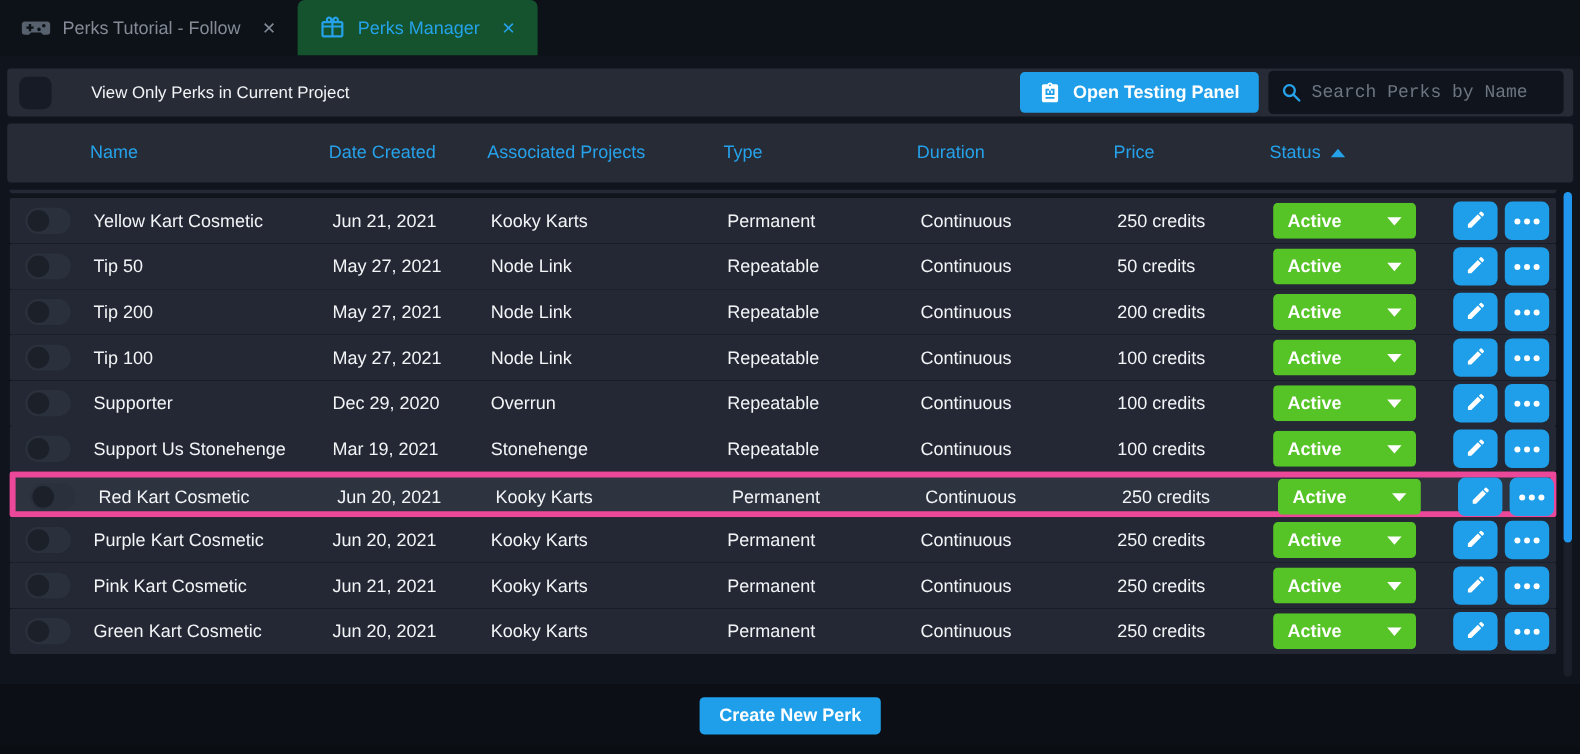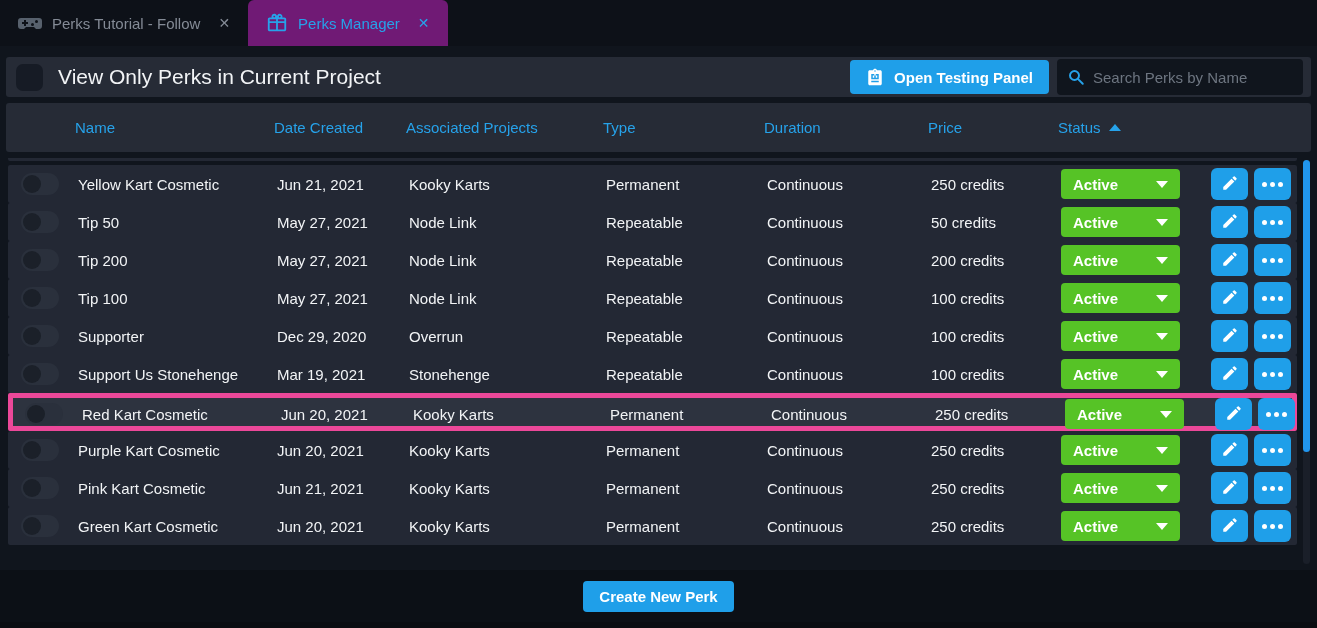--- a/index.html
+++ b/index.html
@@ -33,7 +33,7 @@
     margin-left: 8px;
   }
   .tab.active {
-    background: #701a75;
+    background: #14532d;
     color: #26a2ea;
     border-radius: 6px 6px 0 0;
   }

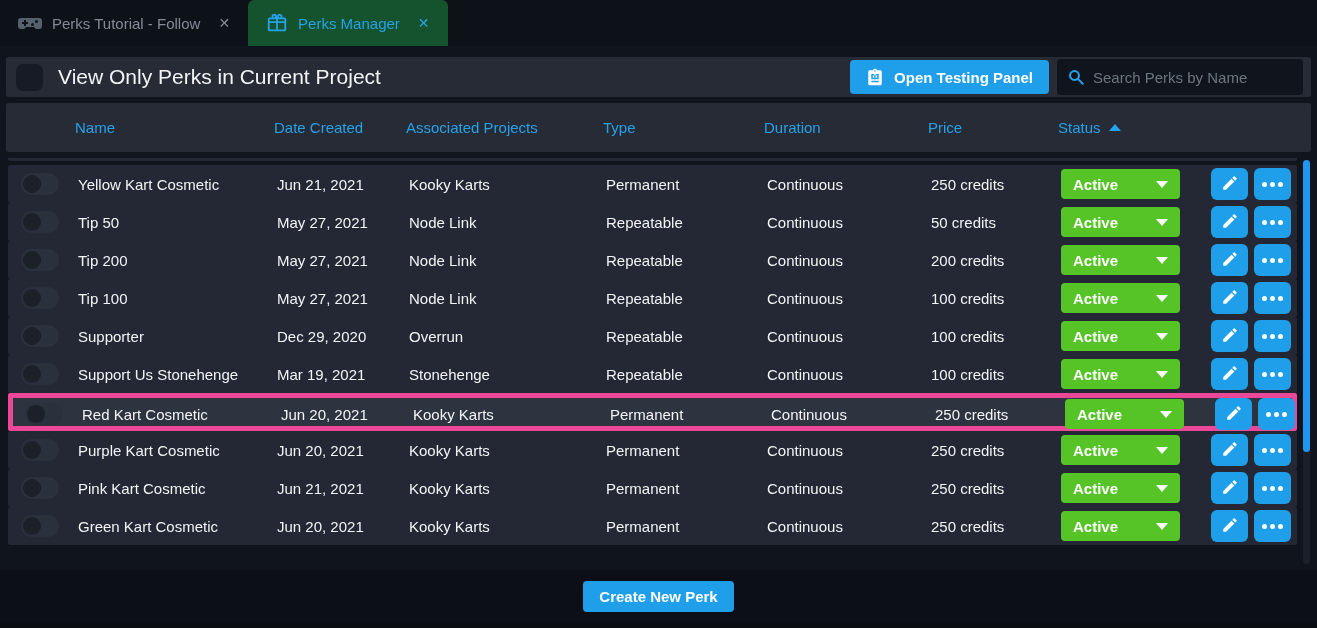--- a/index.html
+++ b/index.html
@@ -58,7 +58,7 @@
     margin-right: 15px;
     cursor: pointer;
   }
-  .filter-label { font-size: 21px; color: #f2f4f6; }
+  .filter-label { font-size: 14px; color: #f2f4f6; margin-left: 18px; }
   .toolbar-spacer { flex: 1; }
   .btn-blue {
     background: #1f9fe9;

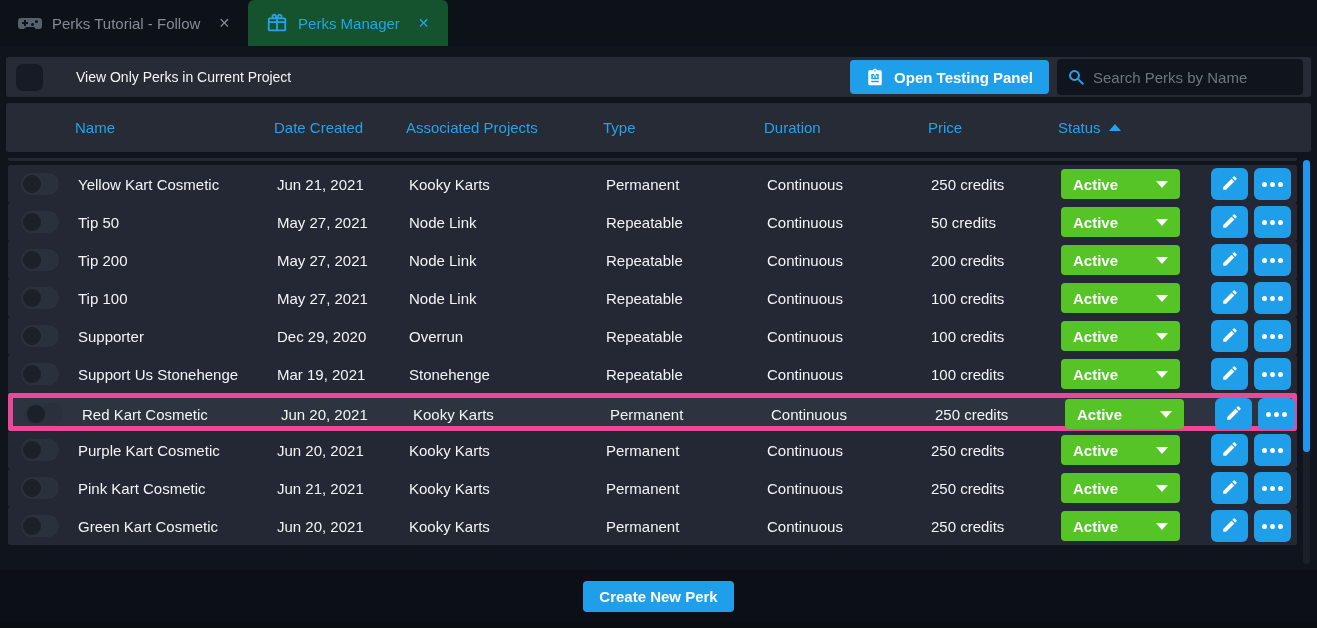--- a/index.html
+++ b/index.html
@@ -92,7 +92,7 @@
     outline: none;
     color: #d6dae0;
     font-size: 15px;
-    font-family: Liberation Sans, sans-serif;
+    font-family: Liberation Mono, monospace;
     width: 100%;
   }
   .searchbox input::placeholder { color: #6d7580; }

★ ★ ★

◆ What you should do: Go through the listing and copy each line with the string "margin".

◆ Result for this task:
     margin-left: 8px;
     margin-right: 15px;
+  .filter-label { font-size: 14px; color: #f2f4f6; margin-left: 18px; }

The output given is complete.